Дни смешались в моей голове. Мы брели по сугробам, буксовали в снежной рассыпчатой муке, мерзли по восемнадцать часов в сутки, лишь ночью набредали на жилища и спали вповалку, места всем не хватало. В одной хате я полез за печь, зная, что местные прячут там еду, и наткнулся рукой на что-то мягкое, оказался валенок, но не пустой – в нем была живая человеческая нога, она дернулась от моего прикосновения. Я сам отскочил, наставил оружие и заорал сразу на двух языках – местном и родном: «Выходи!» Из-за печки вылезли двое юнцов лет пятнадцати-семнадцати, похожие, как братья, наверняка партизаны. Мы были озлоблены на всех русских и хотели сразу их убить. Но из-за хаты выскочила мать этих парней, стала предлагать нам картошку и молоко, умоляла не стрелять.
Мы вывели их на мороз, поставили на колени у глухой безоконной стены. Я проклинал эту кусачую зиму, мороз, снег, этих кусачих русских. Руки мои чесались. Парень, что вышел со мной, Лучано, был родом из глухой горной деревни, всю жизнь пас коз, школы не видел и в глаза. Он сказал мне: «Мармелад (ребята прозвали меня Мармеладом за то, что я не курил, а вместо сигарет получал квадратные пачки с джемом), давай не будем делать этого».

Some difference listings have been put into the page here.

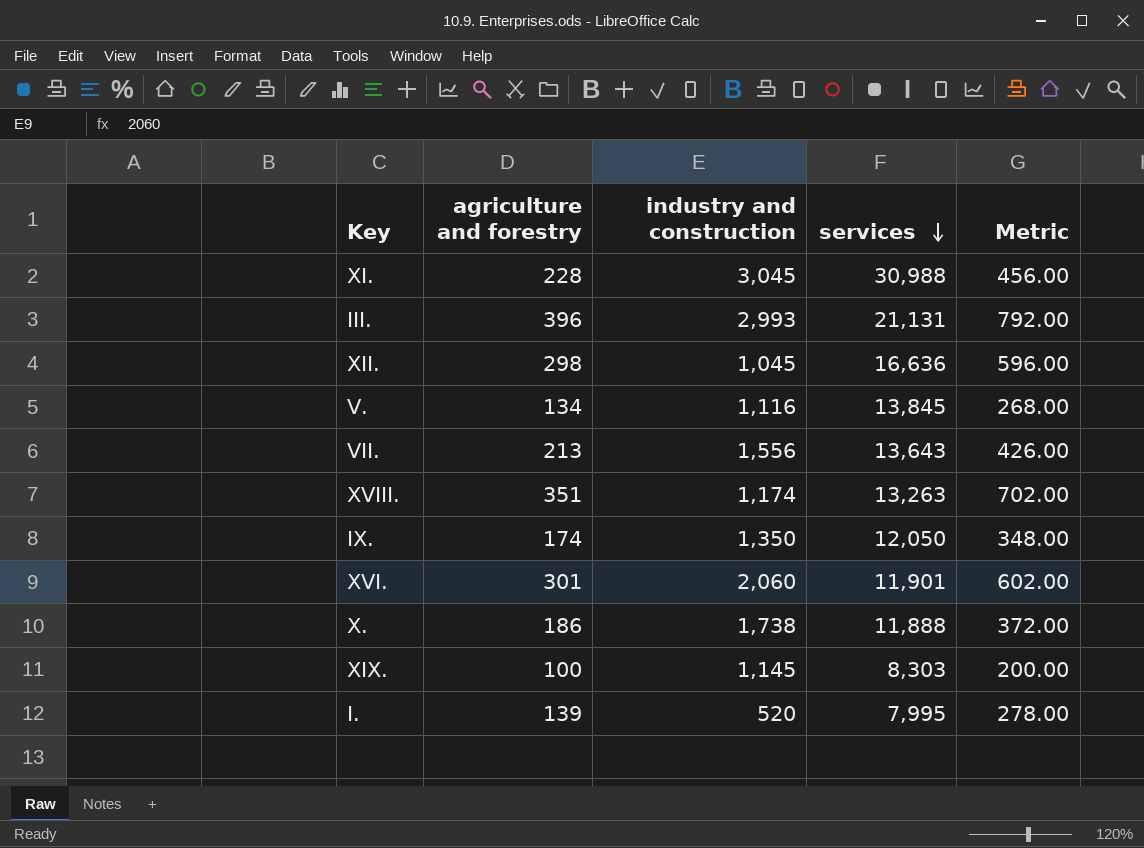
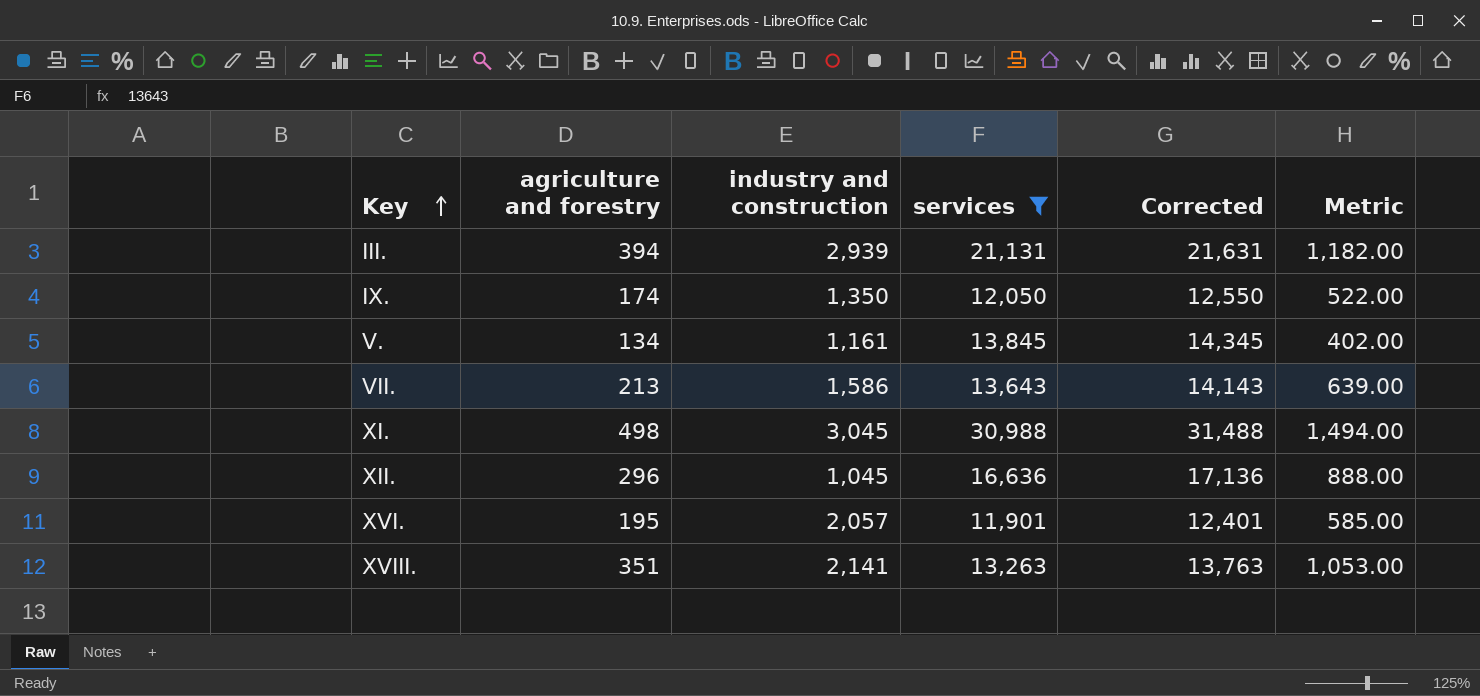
filter: none -> services >= 11,901
row order: services descending -> Key ascending
column Corrected | formula: none -> [services] + 500
column Metric | formula: [agriculture and forestry] * 2 -> [agriculture and forestry] * 3
III. | agriculture and forestry: 396 -> 394
III. | industry and construction: 2,993 -> 2,939
V. | industry and construction: 1,116 -> 1,161
VII. | industry and construction: 1,556 -> 1,586
XI. | agriculture and forestry: 228 -> 498
XII. | agriculture and forestry: 298 -> 296
XVI. | agriculture and forestry: 301 -> 195
XVI. | industry and construction: 2,060 -> 2,057
XVIII. | industry and construction: 1,174 -> 2,141

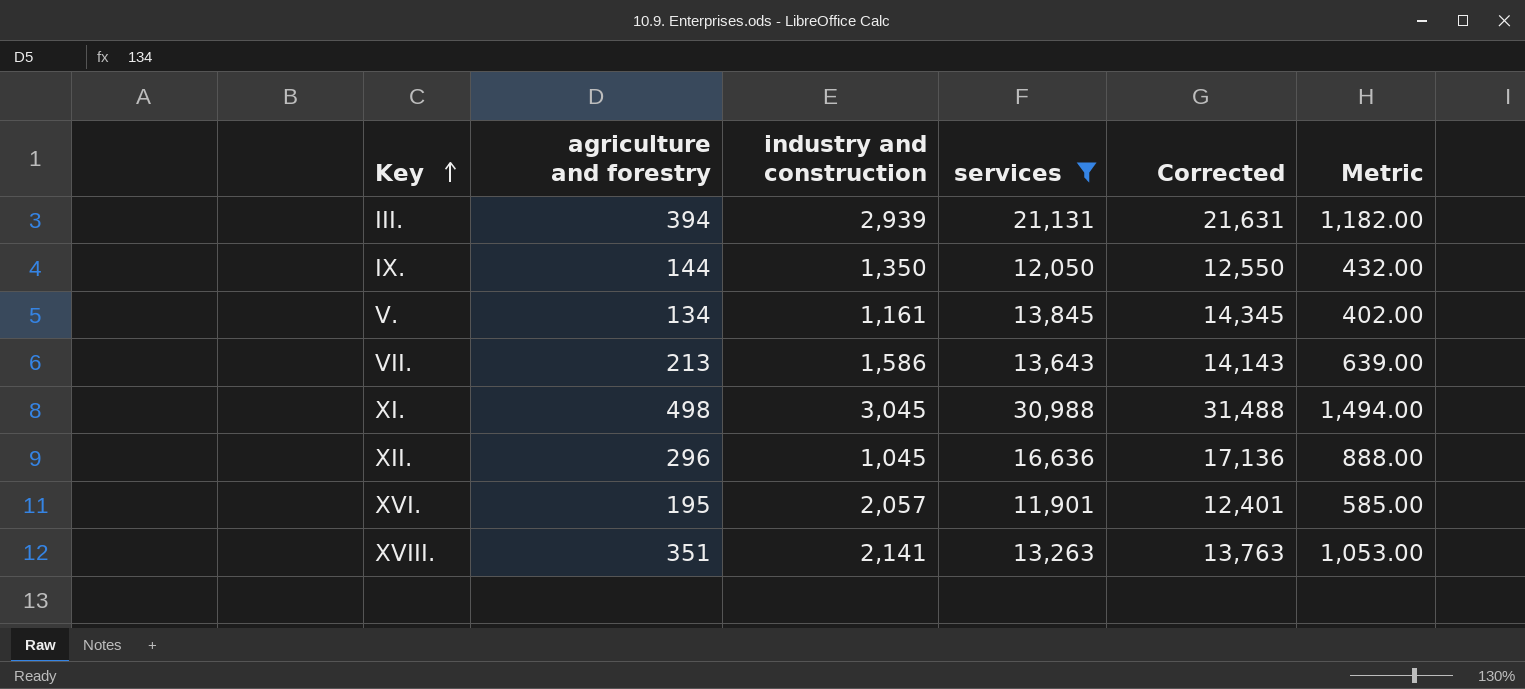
IX. | agriculture and forestry: 174 -> 144
IX. | Metric: 522.00 -> 432.00

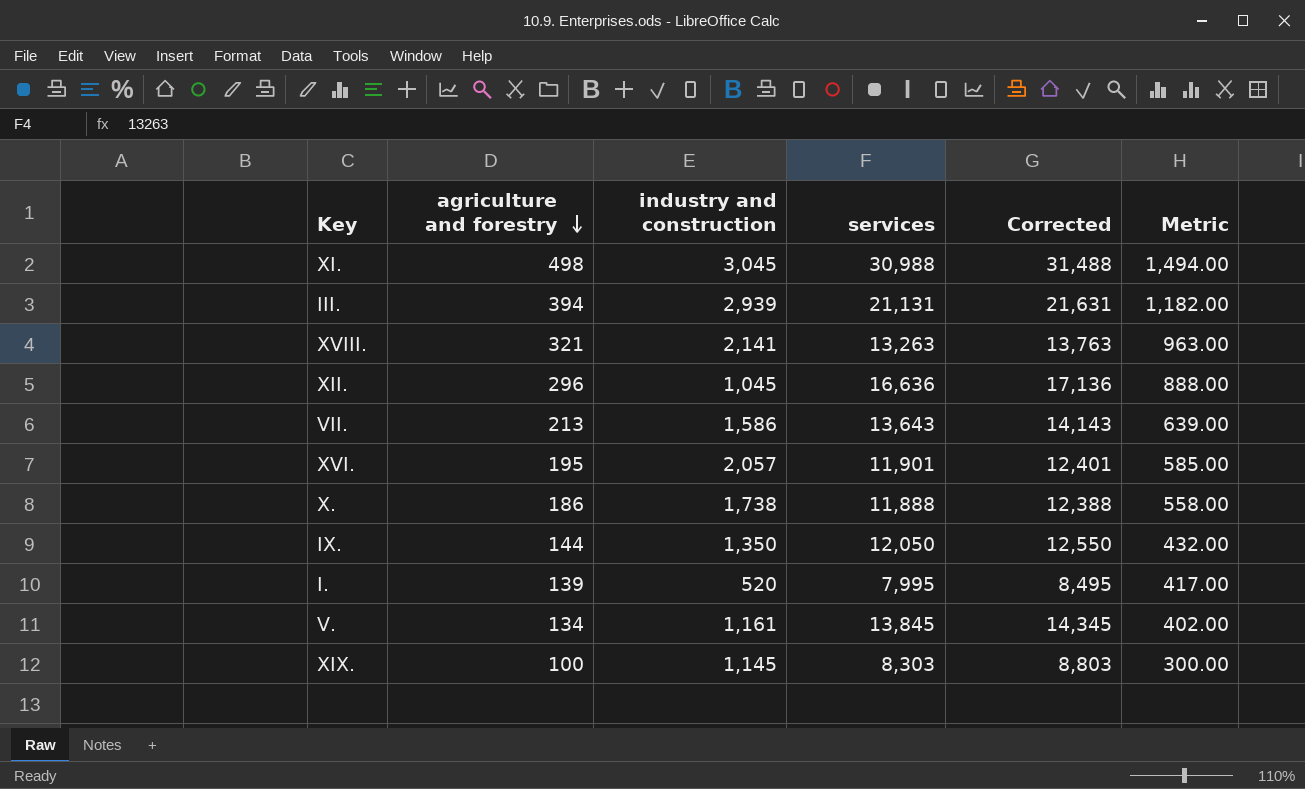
filter: services >= 11,901 -> none
row order: Key ascending -> agriculture and forestry descending
XVIII. | agriculture and forestry: 351 -> 321
XVIII. | Metric: 1,053.00 -> 963.00

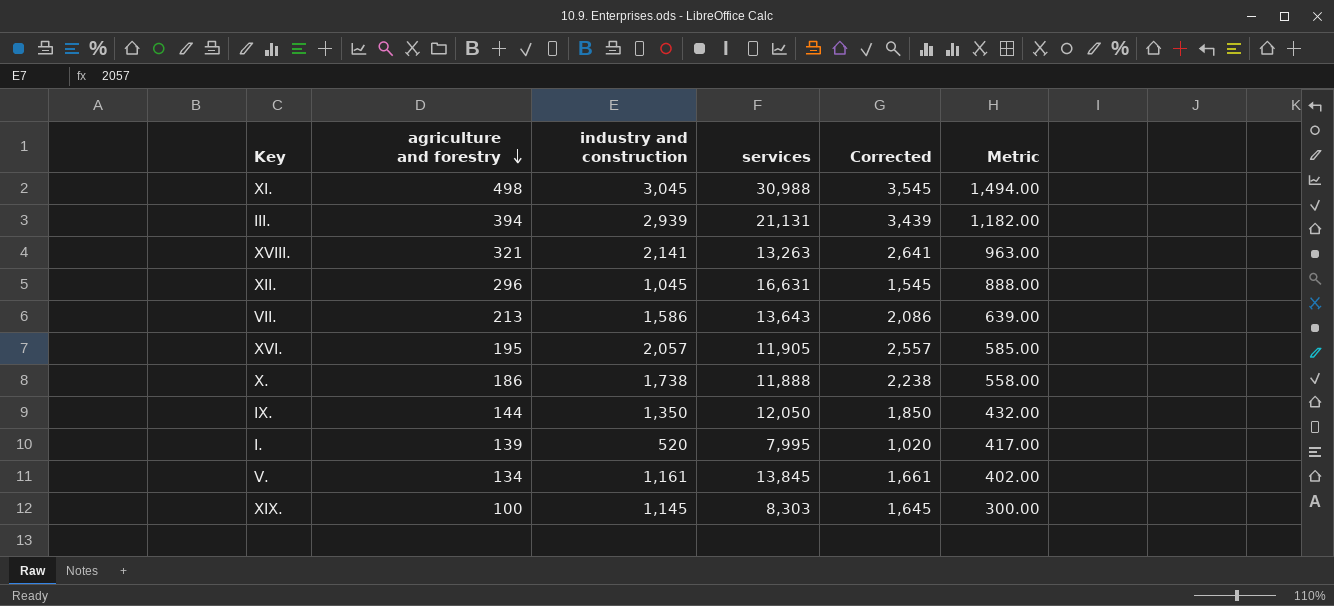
column Corrected | formula: [services] + 500 -> [industry and construction] + 500
XII. | services: 16,636 -> 16,631
XVI. | services: 11,901 -> 11,905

Лучано долгими декабрьскими вечерами вырезал из кусков мела маленькие статуэтки для рождественских яслей. Мел был податлив, и скоро в каждой роте и в каждом блиндаже была своя статуя Иосифа, Марии, Мельхиора или Валтасара, овечка или вол, на худой конец. Я вспомнил эти его поделки, вспомнил наши уютные бункеры на берегу Дона с такими милыми домашними названиями: Деревянный мост, Сорочье гнездо, Конус. В тот момент в нас еще оставалось что-то от человека. Мы с Лучано сделали по выстрелу в воздух и велели парням спрятаться в пустом холодном сарае.